* **What is being asked**: Below are the records; retype them exactly and omit each picture.
[Study material — start]
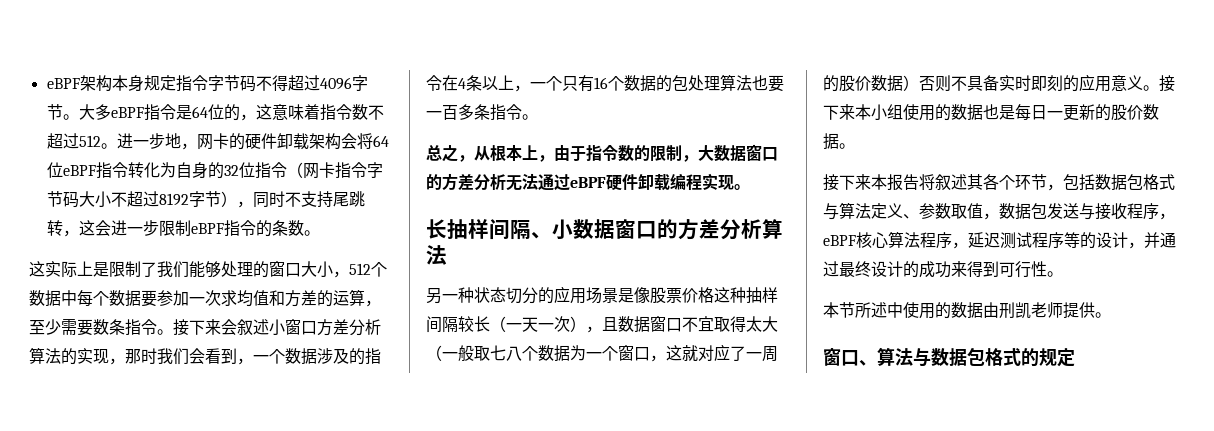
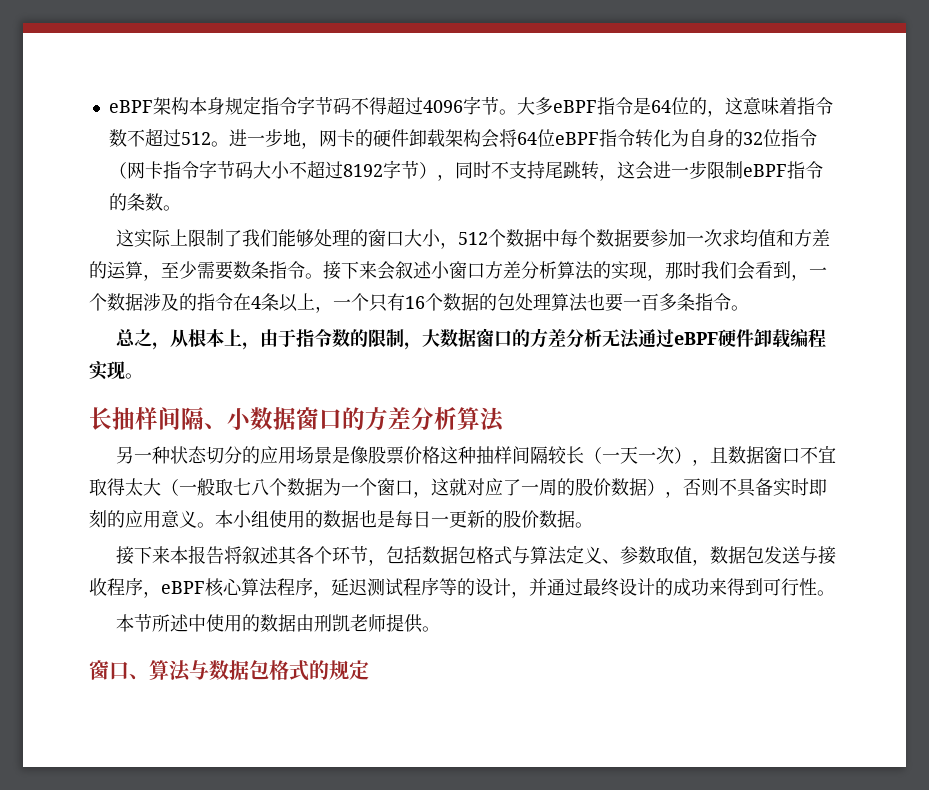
- 这实际上是限制了我们能够处理的窗口大小，512个数据中每个数据要参加一次求均值和方差的运算，至少需要数条指令。
+ 这实际上限制了我们能够处理的窗口大小，512个数据中每个数据要参加一次求均值和方差的运算，至少需要数条指令。
- 另一种状态切分的应用场景是像股票价格这种抽样间隔较长（一天一次），且数据窗口不宜取得太大（一般取七八个数据为一个窗口，这就对应了一周的股价数据）否则不具备实时即刻的应用意义。
+ 另一种状态切分的应用场景是像股票价格这种抽样间隔较长（一天一次），且数据窗口不宜取得太大（一般取七八个数据为一个窗口，这就对应了一周的股价数据），否则不具备实时即刻的应用意义。
- 接下来本小组使用的数据也是每日一更新的股价数据。
+ 本小组使用的数据也是每日一更新的股价数据。

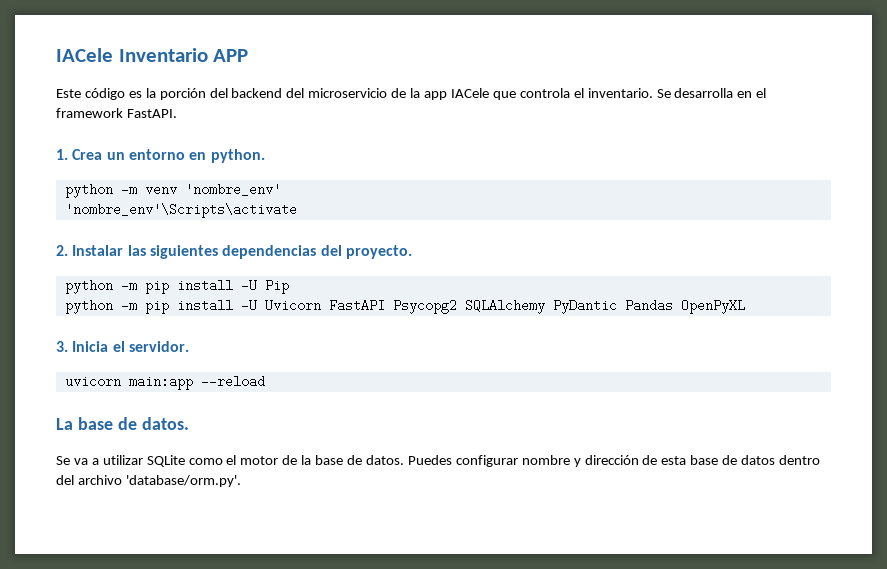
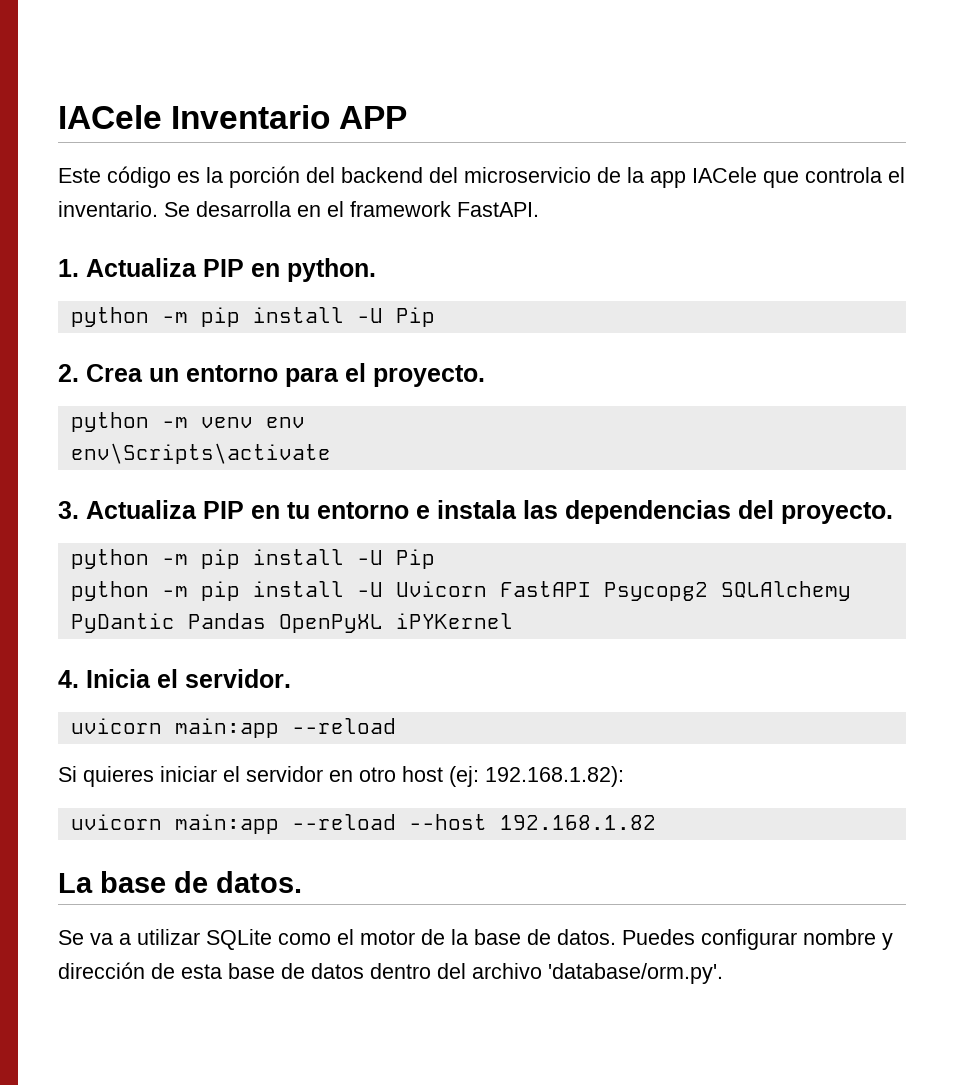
- 1. Crea un entorno en python.
- python -m venv 'nombre_env'
- 'nombre_env'\Scripts\activate
- 2. Instalar las siguientes dependencias del proyecto.
+ 1. Actualiza PIP en python.
+ python -m pip install -U Pip
+ 2. Crea un entorno para el proyecto.
+ python -m venv env
+ env\Scripts\activate
+ 3. Actualiza PIP en tu entorno e instala las dependencias del proyecto.
- python -m pip install -U Uvicorn FastAPI Psycopg2 SQLAlchemy PyDantic Pandas OpenPyXL
- 3. Inicia el servidor.
+ python -m pip install -U Uvicorn FastAPI Psycopg2 SQLAlchemy PyDantic Pandas OpenPyXL iPYKernel
+ 4. Inicia el servidor.
+ Si quieres iniciar el servidor en otro host (ej: 192.168.1.82):
+ uvicorn main:app --reload --host 192.168.1.82

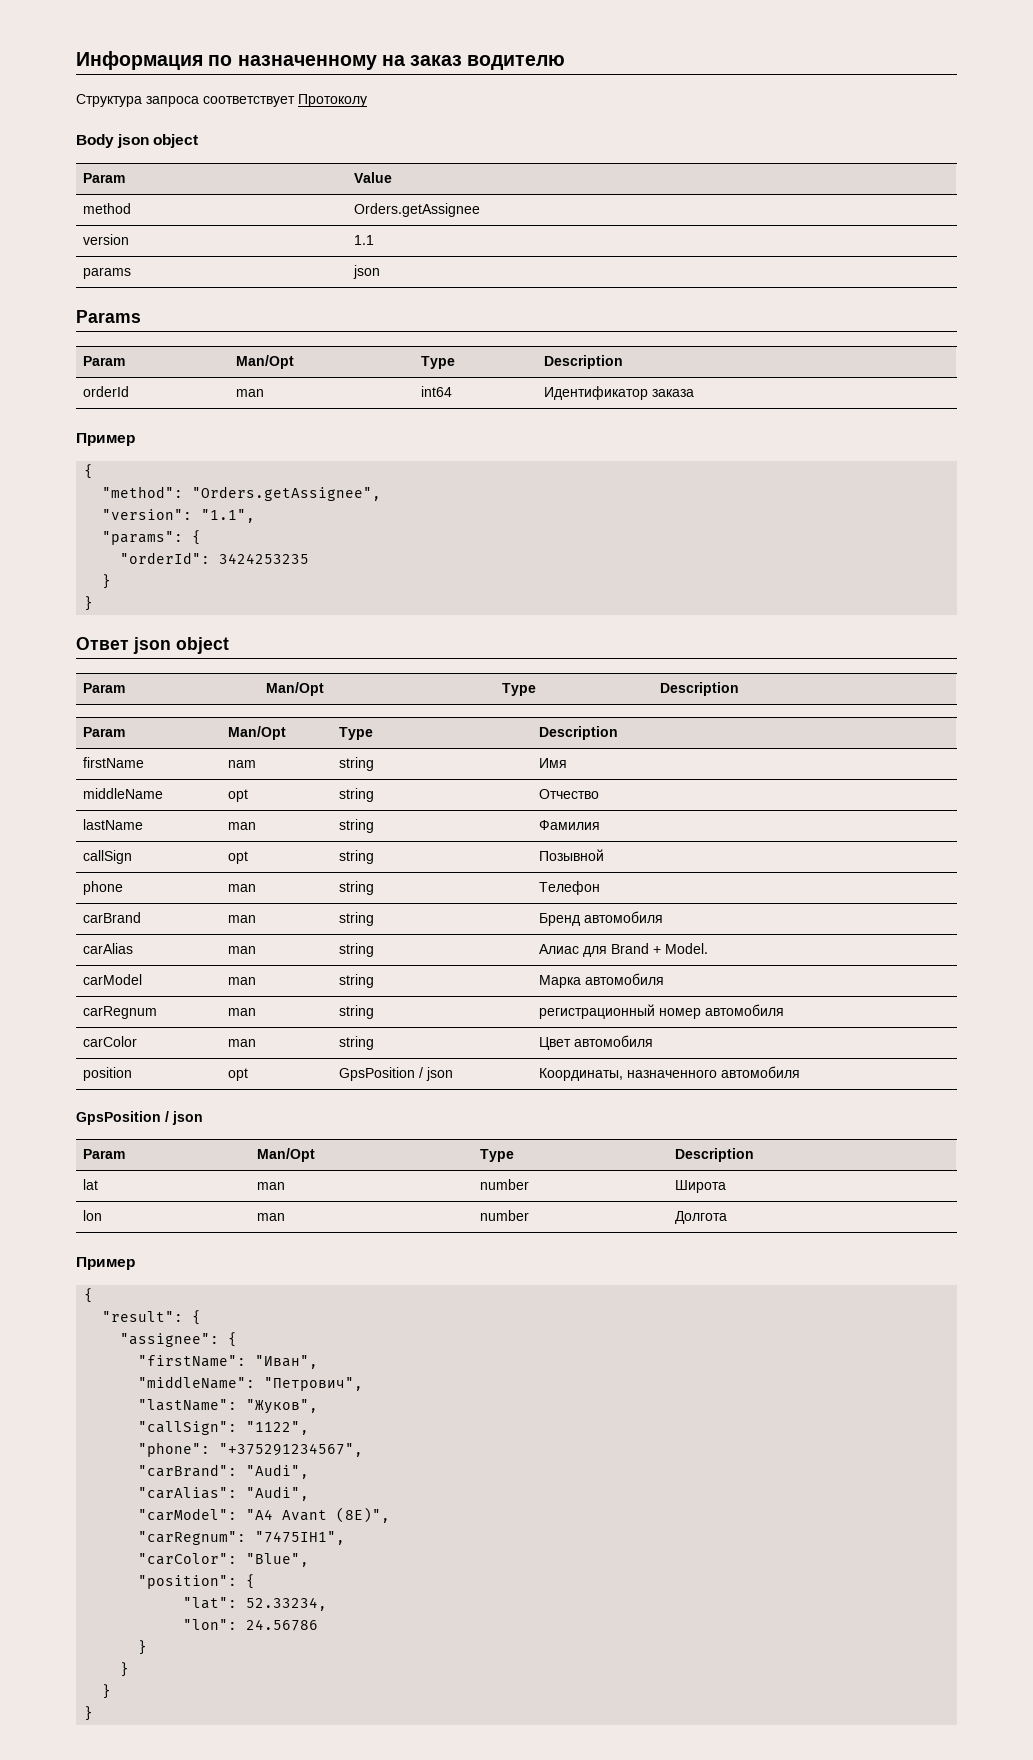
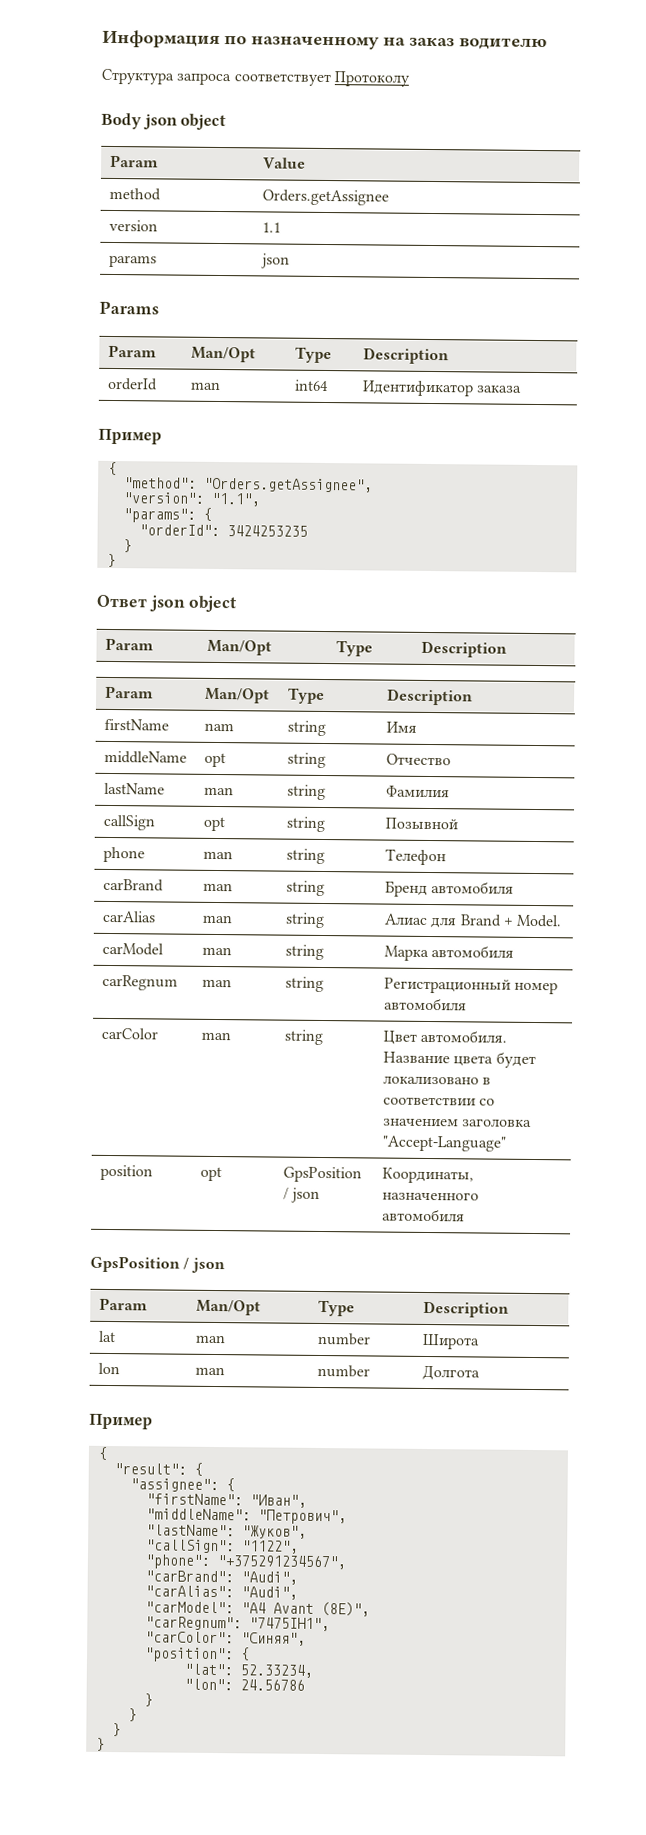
- carRegnum | man | string | регистрационный номер автомобиля
+ carRegnum | man | string | Регистрационный номер автомобиля
- carColor | man | string | Цвет автомобиля
+ carColor | man | string | Цвет автомобиля. Название цвета будет локализовано в соответствии со значением заголовка "Accept-Language"
- "carColor": "Blue",
+ "carColor": "Синяя",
[Study material — finish]
* **Solution to the exercise**:
- 这实际上是限制了我们能够处理的窗口大小，512个数据中每个数据要参加一次求均值和方差的运算，至少需要数条指令。
+ 这实际上限制了我们能够处理的窗口大小，512个数据中每个数据要参加一次求均值和方差的运算，至少需要数条指令。
- 另一种状态切分的应用场景是像股票价格这种抽样间隔较长（一天一次），且数据窗口不宜取得太大（一般取七八个数据为一个窗口，这就对应了一周的股价数据）否则不具备实时即刻的应用意义。
+ 另一种状态切分的应用场景是像股票价格这种抽样间隔较长（一天一次），且数据窗口不宜取得太大（一般取七八个数据为一个窗口，这就对应了一周的股价数据），否则不具备实时即刻的应用意义。
- 接下来本小组使用的数据也是每日一更新的股价数据。
+ 本小组使用的数据也是每日一更新的股价数据。

- 1. Crea un entorno en python.
- python -m venv 'nombre_env'
- 'nombre_env'\Scripts\activate
- 2. Instalar las siguientes dependencias del proyecto.
+ 1. Actualiza PIP en python.
+ python -m pip install -U Pip
+ 2. Crea un entorno para el proyecto.
+ python -m venv env
+ env\Scripts\activate
+ 3. Actualiza PIP en tu entorno e instala las dependencias del proyecto.
- python -m pip install -U Uvicorn FastAPI Psycopg2 SQLAlchemy PyDantic Pandas OpenPyXL
- 3. Inicia el servidor.
+ python -m pip install -U Uvicorn FastAPI Psycopg2 SQLAlchemy PyDantic Pandas OpenPyXL iPYKernel
+ 4. Inicia el servidor.
+ Si quieres iniciar el servidor en otro host (ej: 192.168.1.82):
+ uvicorn main:app --reload --host 192.168.1.82

- carRegnum | man | string | регистрационный номер автомобиля
+ carRegnum | man | string | Регистрационный номер автомобиля
- carColor | man | string | Цвет автомобиля
+ carColor | man | string | Цвет автомобиля. Название цвета будет локализовано в соответствии со значением заголовка "Accept-Language"
- "carColor": "Blue",
+ "carColor": "Синяя",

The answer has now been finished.